## Work required
Images excepted, the data below must be repeated exactly.

[Web page revision data]
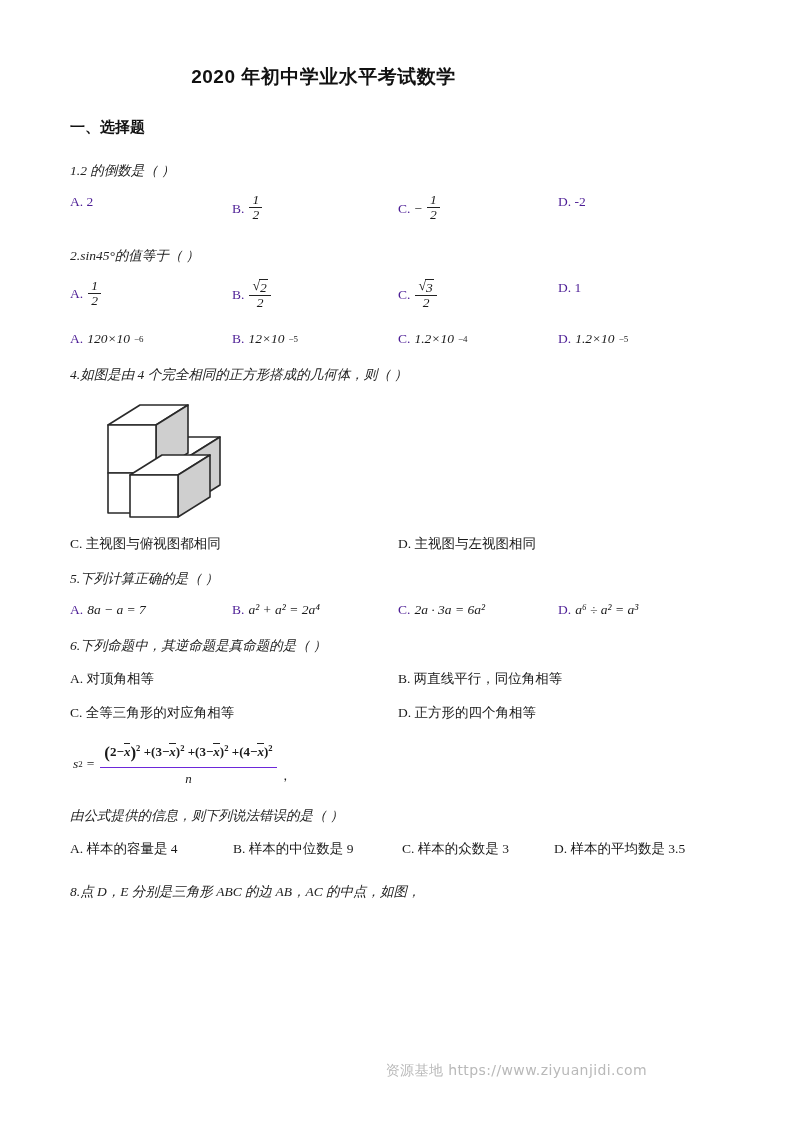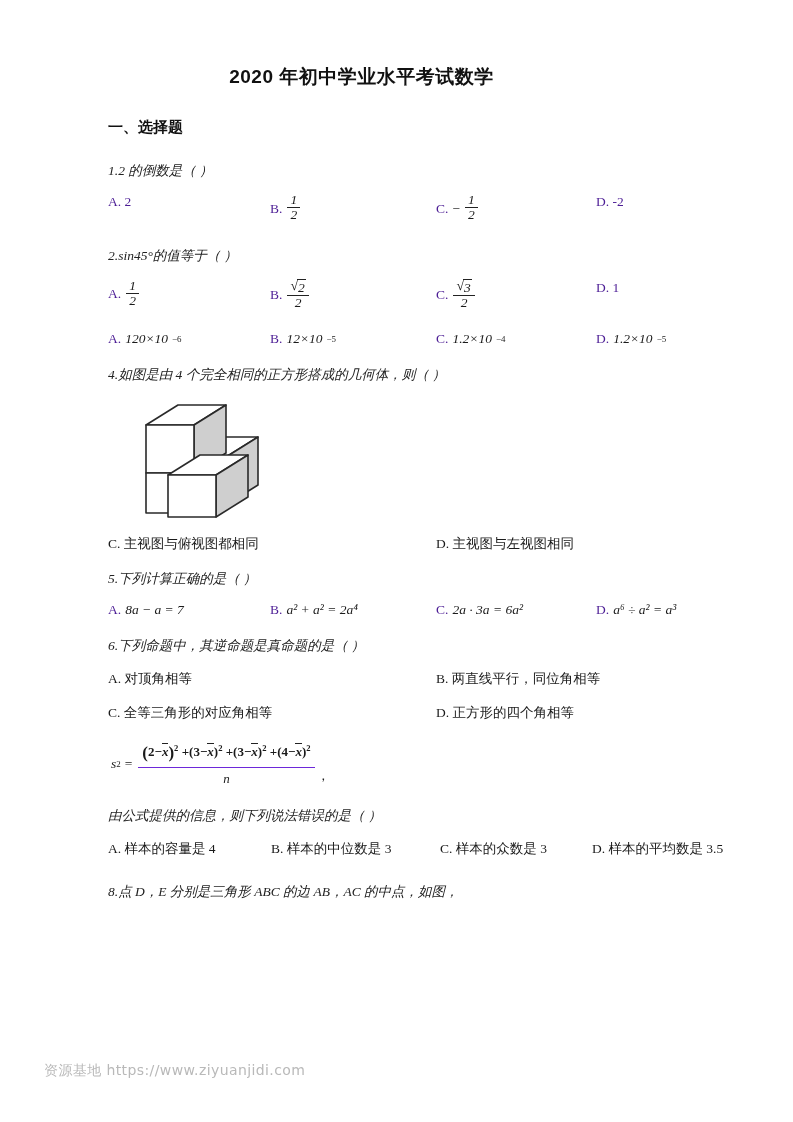--- a/index.html
+++ b/index.html
@@ -21,7 +21,6 @@
     height: 1122px;
     box-sizing: border-box;
     padding: 0;
-    margin-left: 38px;
   }
   .doc-title {
     text-align: center;

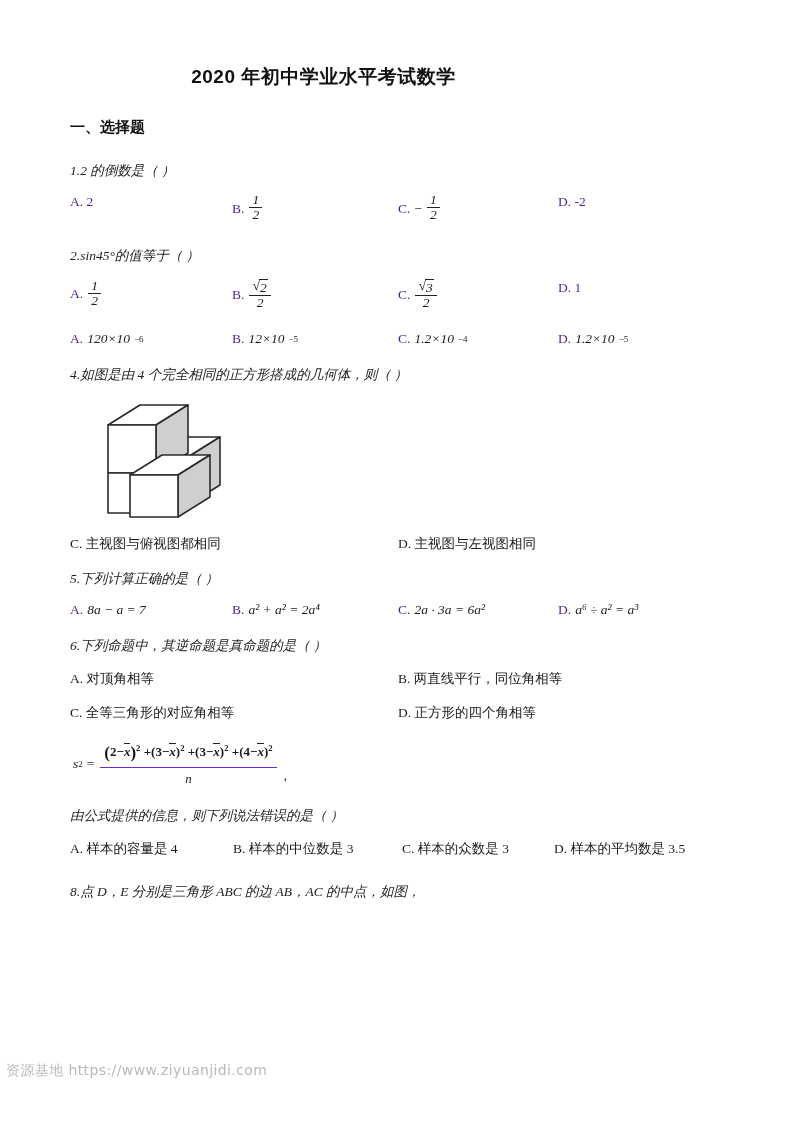--- a/index.html
+++ b/index.html
@@ -341,7 +341,7 @@
 
     <div class="opts">
       <div class="opt" style="left:0px;">A. 样本的容量是 4</div>
-      <div class="opt" style="left:163px;">B. 样本的中位数是 3</div>
+      <div class="opt" style="left:163px;">B. 样本的中位数是 9</div>
       <div class="opt" style="left:332px;">C. 样本的众数是 3</div>
       <div class="opt" style="left:484px;">D. 样本的平均数是 3.5</div>
     </div>

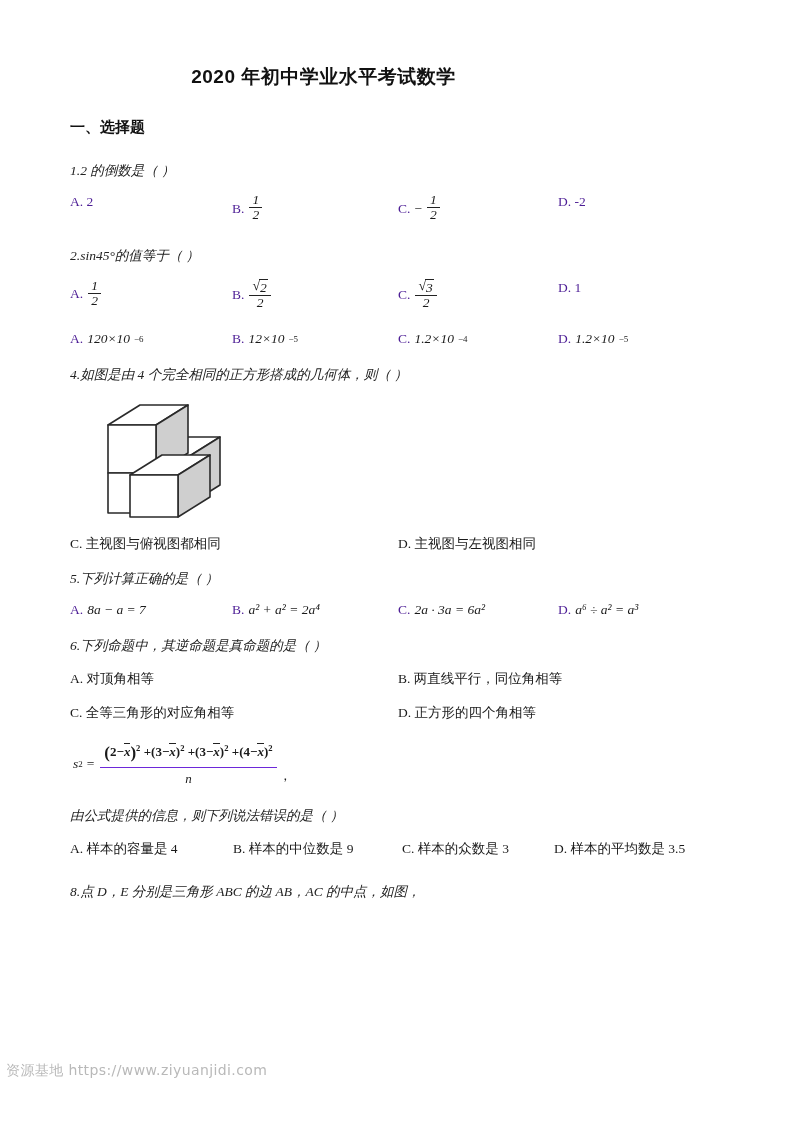--- a/index.html
+++ b/index.html
@@ -159,7 +159,7 @@
     left: 6px;
     right: 0;
     top: 1062px;
-    text-align: left;
+    text-align: right;
     color: #b9b9b9;
     font-family: "DejaVu Sans", "Liberation Sans", sans-serif;
     font-size: 14px;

## Answer box
--- a/index.html
+++ b/index.html
@@ -21,7 +21,6 @@
     height: 1122px;
     box-sizing: border-box;
     padding: 0;
-    margin-left: 38px;
   }
   .doc-title {
     text-align: center;

--- a/index.html
+++ b/index.html
@@ -341,7 +341,7 @@
 
     <div class="opts">
       <div class="opt" style="left:0px;">A. 样本的容量是 4</div>
-      <div class="opt" style="left:163px;">B. 样本的中位数是 3</div>
+      <div class="opt" style="left:163px;">B. 样本的中位数是 9</div>
       <div class="opt" style="left:332px;">C. 样本的众数是 3</div>
       <div class="opt" style="left:484px;">D. 样本的平均数是 3.5</div>
     </div>

--- a/index.html
+++ b/index.html
@@ -159,7 +159,7 @@
     left: 6px;
     right: 0;
     top: 1062px;
-    text-align: left;
+    text-align: right;
     color: #b9b9b9;
     font-family: "DejaVu Sans", "Liberation Sans", sans-serif;
     font-size: 14px;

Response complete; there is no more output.